* _WORK TASK_
Leaving out all pictures, give again each line exactly, from the start of the listing through the line that contains "[74,491,367,510] @just-web/commands-react: ->".

* _RECORDS FOR THIS TASK_
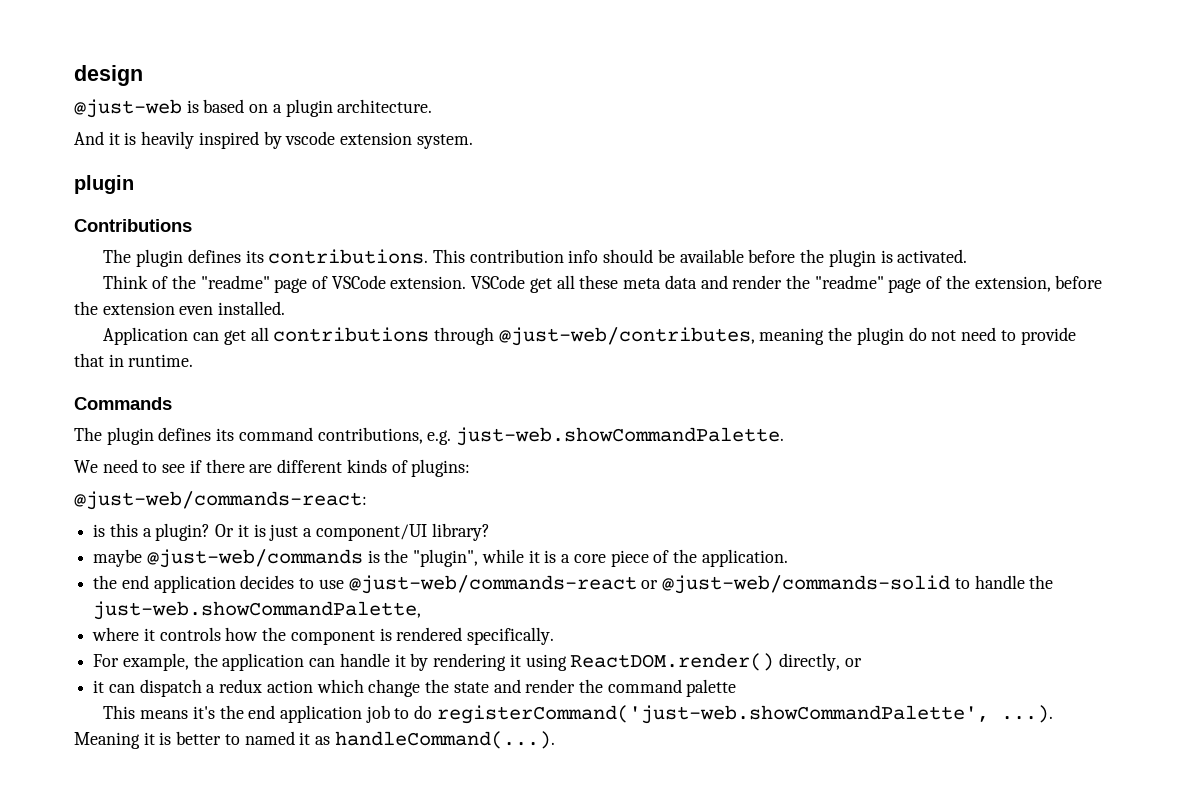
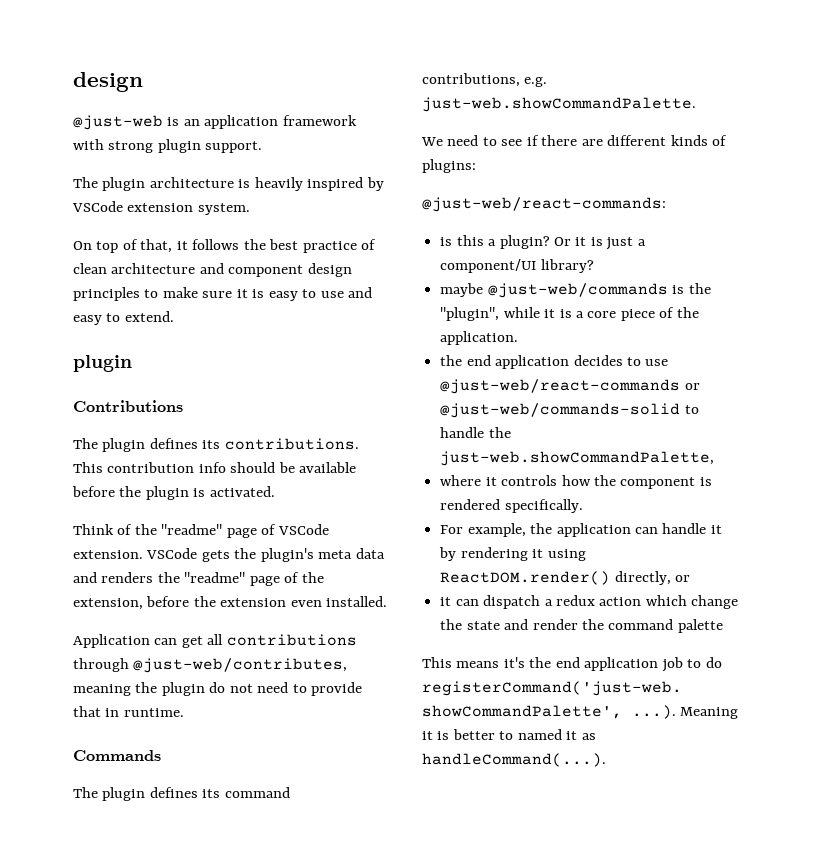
[203,99,433,117] [74,131,120,145] based on a plugin architecture. // And it -> [183,115,357,129] [73,139,263,153] [73,177,234,191] an application framework with strong plugin support. // The plugin architecture
[285,131,336,145] vscode -> [72,201,123,212] VSCode
(473, 141) none -> [73,239,377,253] [73,263,352,277] [73,287,373,301] [73,311,174,325] // On top of that, it follows the best practice of clean architecture and component design principles to make sure it is easy to use and easy to extend.
[529,275,619,293] get all these -> [201,548,314,562] gets the plugin's
[732,275,783,289] render -> [101,572,154,583] renders
[74,491,367,510] @just-web/commands-react: -> [422,197,666,212] @just-web/react-commands:
[348,575,637,594] @just-web/commands-react -> [440,379,681,394] @just-web/react-commands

* _ANSWER BOX_
[203,99,433,117] [74,131,120,145] based on a plugin architecture. // And it -> [183,115,357,129] [73,139,263,153] [73,177,234,191] an application framework with strong plugin support. // The plugin architecture
[285,131,336,145] vscode -> [72,201,123,212] VSCode
(473, 141) none -> [73,239,377,253] [73,263,352,277] [73,287,373,301] [73,311,174,325] // On top of that, it follows the best practice of clean architecture and component design principles to make sure it is easy to use and easy to extend.
[529,275,619,293] get all these -> [201,548,314,562] gets the plugin's
[732,275,783,289] render -> [101,572,154,583] renders
[74,491,367,510] @just-web/commands-react: -> [422,197,666,212] @just-web/react-commands:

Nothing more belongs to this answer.